The Wierd Compilation Volume II

The Wierd Compilation Volume II: Analogue Electronic Music 2008, as heard at M/R/X-Wolfpak, 8/02/08

By Liz Ohanesian

The Wierd Compilation Volume II

Job Leatherette at M/R/X-Wolfpak

The Wierd Compilation Volume II: Analogue Electronic Music 2008 isn’t the sort of album one might expect to hear from start to finish inside an L.A. dance club. With 39 tracks pressed onto four pieces of vinyl, it’s long enough to take listeners from the first round at the bar to last call. But the promoters of M/R/X-Wolfpak, Job Leatherette, Tony X and Eric Dead, seemed undaunted by the album’s length. They simply opened the monthly minimal electronic/death rock party an hour early and divided halves of the album between the club’s two rooms.
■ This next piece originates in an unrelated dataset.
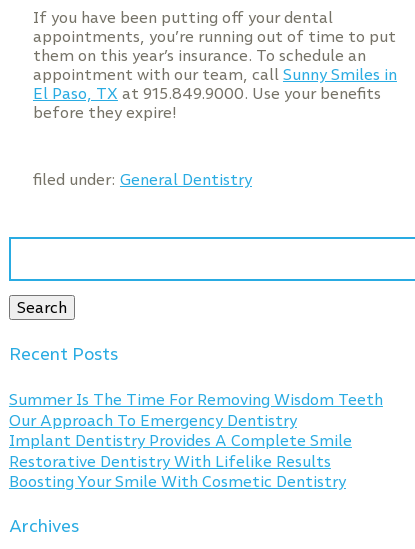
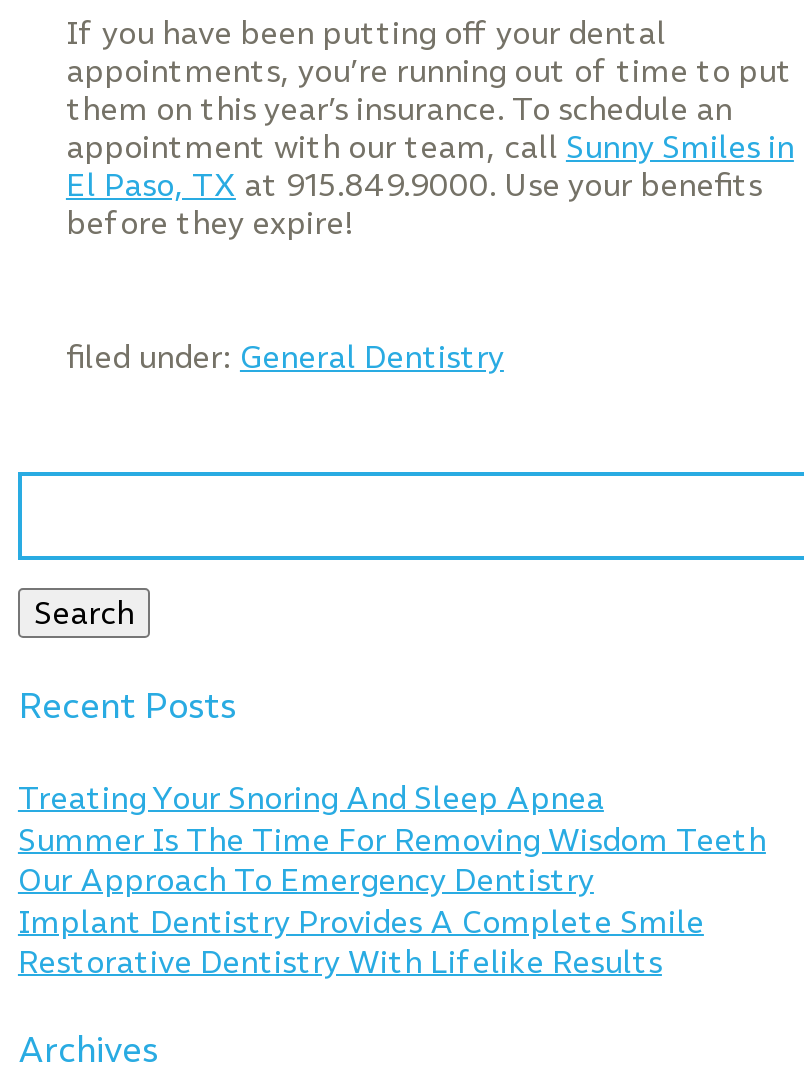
none -> [18,780,604,818] Treating Your Snoring And Sleep Apnea
moved [9,391,383,471] -> [18,821,766,981]: Summer Is The Time For Removing Wisdom Teeth | Our Approach To Emergency Dentistry | Implant Dentistry Provides A Complete Smile | Restorative Dentistry With Lifelike Results
[9,473,346,492] Boosting Your Smile With Cosmetic Dentistry -> none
On a large patio overlooking Chinatown, we could hear a collision of sounds that stem from New York City’s weekly analogue electronic-heavy party Wierd, with pure noise running up against stripped-down synthpop for the large (by 9:30 p.m. standards, at least) crowd that had gathered outside. Inside, a few people had taken to dancing to the album in full, including the dissonant parts. Where listening parties can often come across as a concession to the music geeks begging to hear non-singles at the party, this one felt like it was one of the resident DJs’ sets. In part, this is because M/R/X-Wolfpak’s selectors have long championed Wierd artists, particularly Xeno and Oaklander and Martial Canterel. However, the compilation itself works surprisingly well in a nightclub, at least in a nightclub like this one where the focus is on playing bleak-yet-danceable tracks that even the biggest electro-heads can’t trainspot.
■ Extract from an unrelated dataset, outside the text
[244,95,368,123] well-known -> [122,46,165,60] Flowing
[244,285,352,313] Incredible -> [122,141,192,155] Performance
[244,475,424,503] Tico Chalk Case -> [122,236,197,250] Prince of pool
Although the thirty artists appearing on this compilation all have a connection to Wierd’s weekly party, this is not a New York-centric release. Instead, Analogue Electronic Music 2008 brings together groups from across the world (Waves, featuring noise artists Damion Romero and John Wiese, represent Los Angeles) under the tag “the analogue synthesizer as a folk instrument of humanist resistance.” The translations of this concept are varied, ranging from experimentations in high frequencies to stark, ambient pieces to should-be dance hits (like “Frostbite” by Three to Forgotten’), but the sentiment and execution remains cohesive throughout the course of the compilation’s four records.